▶ **Exercise description**
Extract every line from the records below that contains the word "Example".

--- Supplied records Enclosed Below ---

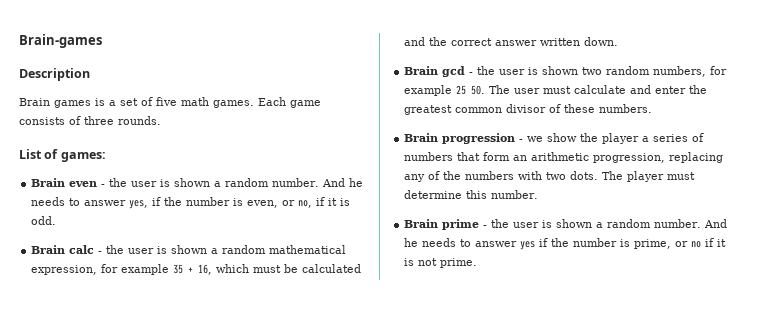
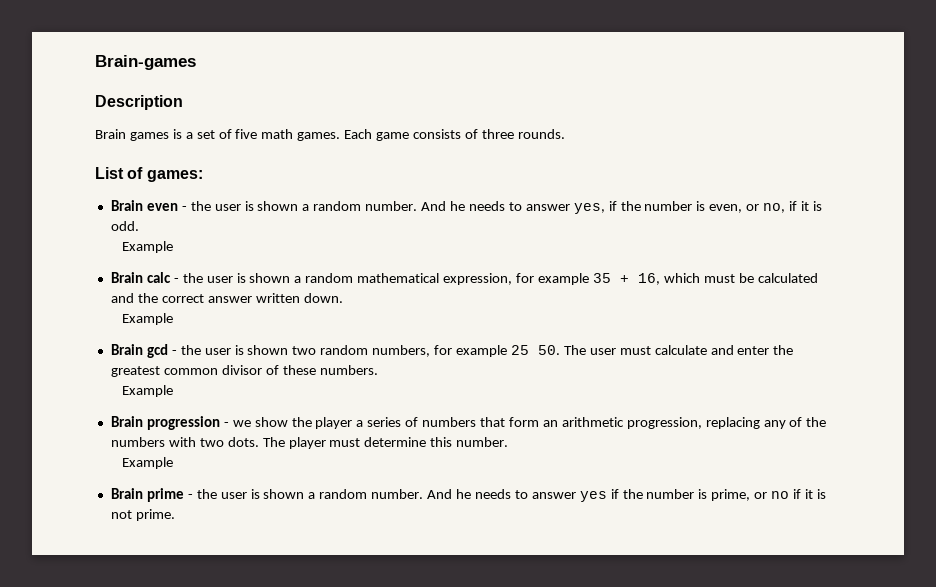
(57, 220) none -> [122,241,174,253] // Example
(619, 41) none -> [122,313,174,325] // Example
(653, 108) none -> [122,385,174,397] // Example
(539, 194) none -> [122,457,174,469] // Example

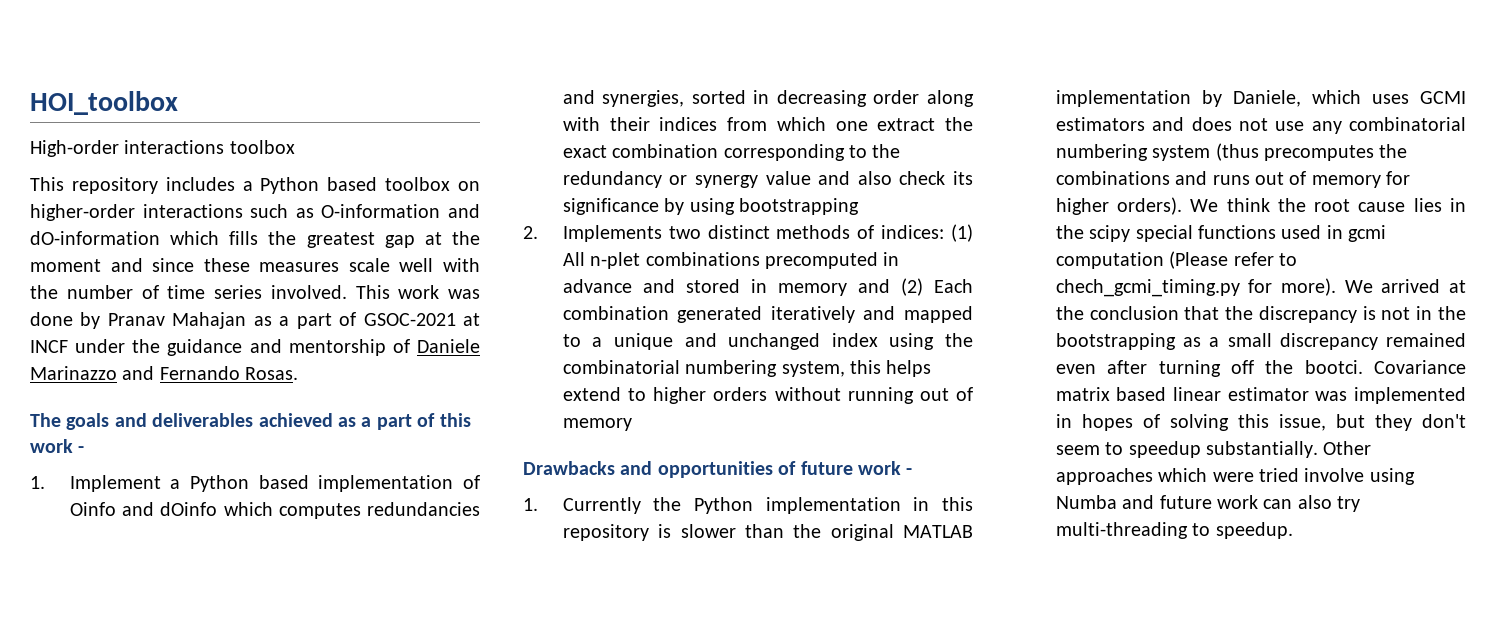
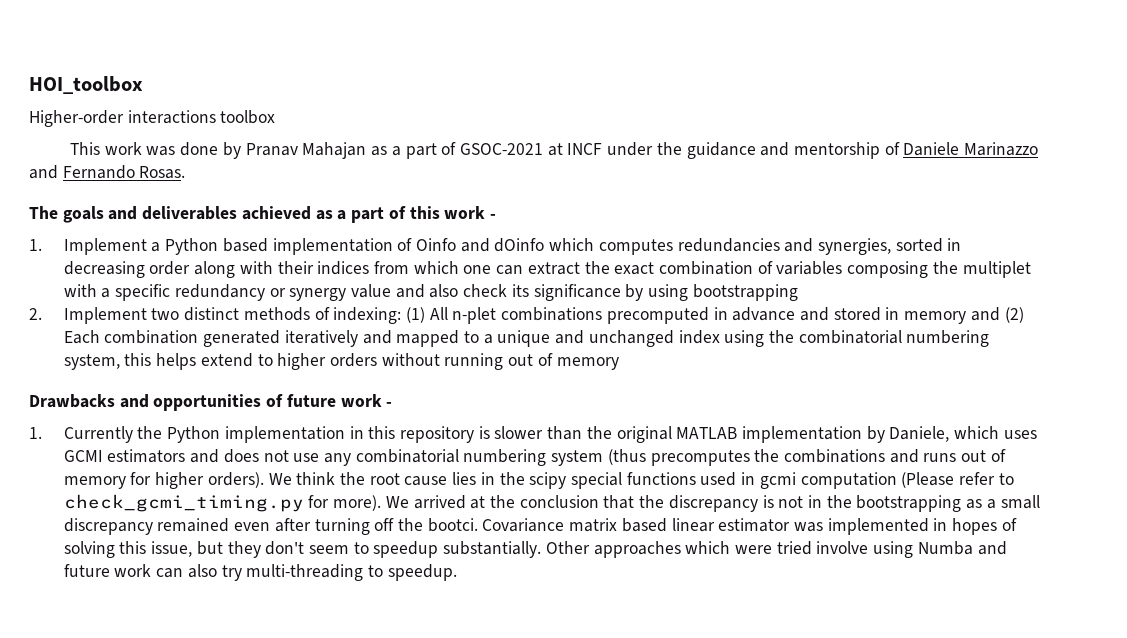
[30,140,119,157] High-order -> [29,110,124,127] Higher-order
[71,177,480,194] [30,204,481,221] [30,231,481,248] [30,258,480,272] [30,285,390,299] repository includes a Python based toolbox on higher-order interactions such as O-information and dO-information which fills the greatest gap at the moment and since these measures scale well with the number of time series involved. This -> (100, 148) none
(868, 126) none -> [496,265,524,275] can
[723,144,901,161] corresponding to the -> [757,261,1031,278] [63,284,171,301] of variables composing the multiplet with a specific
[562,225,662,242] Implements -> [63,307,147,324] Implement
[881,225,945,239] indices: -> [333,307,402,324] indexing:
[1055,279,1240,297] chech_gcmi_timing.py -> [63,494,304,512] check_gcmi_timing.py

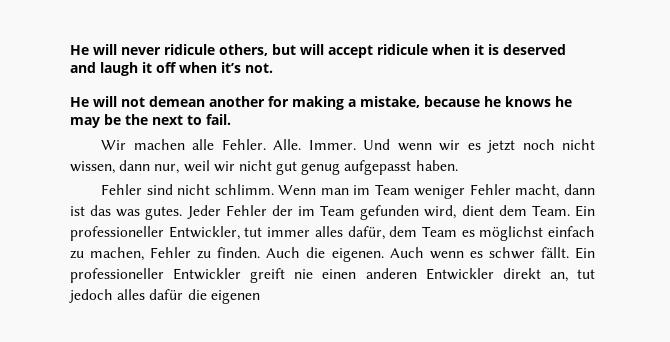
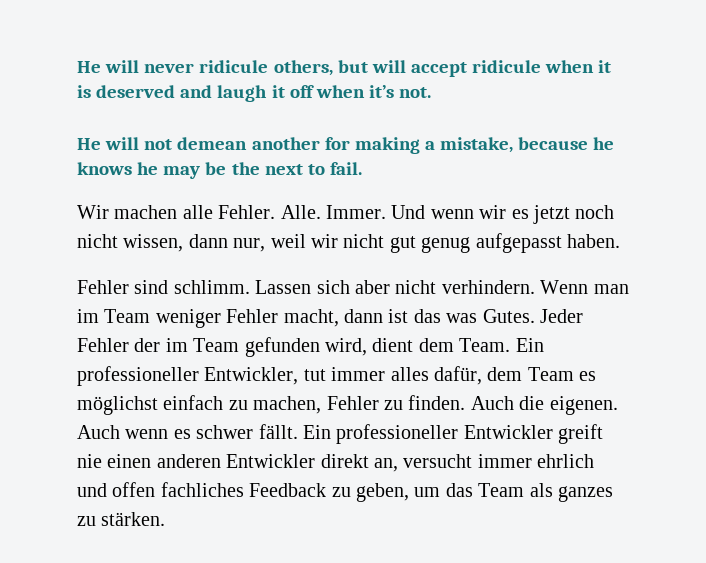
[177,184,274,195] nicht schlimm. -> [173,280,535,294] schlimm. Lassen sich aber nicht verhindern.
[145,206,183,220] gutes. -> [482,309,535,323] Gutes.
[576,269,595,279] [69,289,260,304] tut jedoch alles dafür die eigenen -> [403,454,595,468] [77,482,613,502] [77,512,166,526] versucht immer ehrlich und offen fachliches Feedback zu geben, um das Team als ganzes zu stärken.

--- End of Enclosed Supplied records ---

▶ **Exercise output**
(57, 220) none -> [122,241,174,253] // Example
(619, 41) none -> [122,313,174,325] // Example
(653, 108) none -> [122,385,174,397] // Example
(539, 194) none -> [122,457,174,469] // Example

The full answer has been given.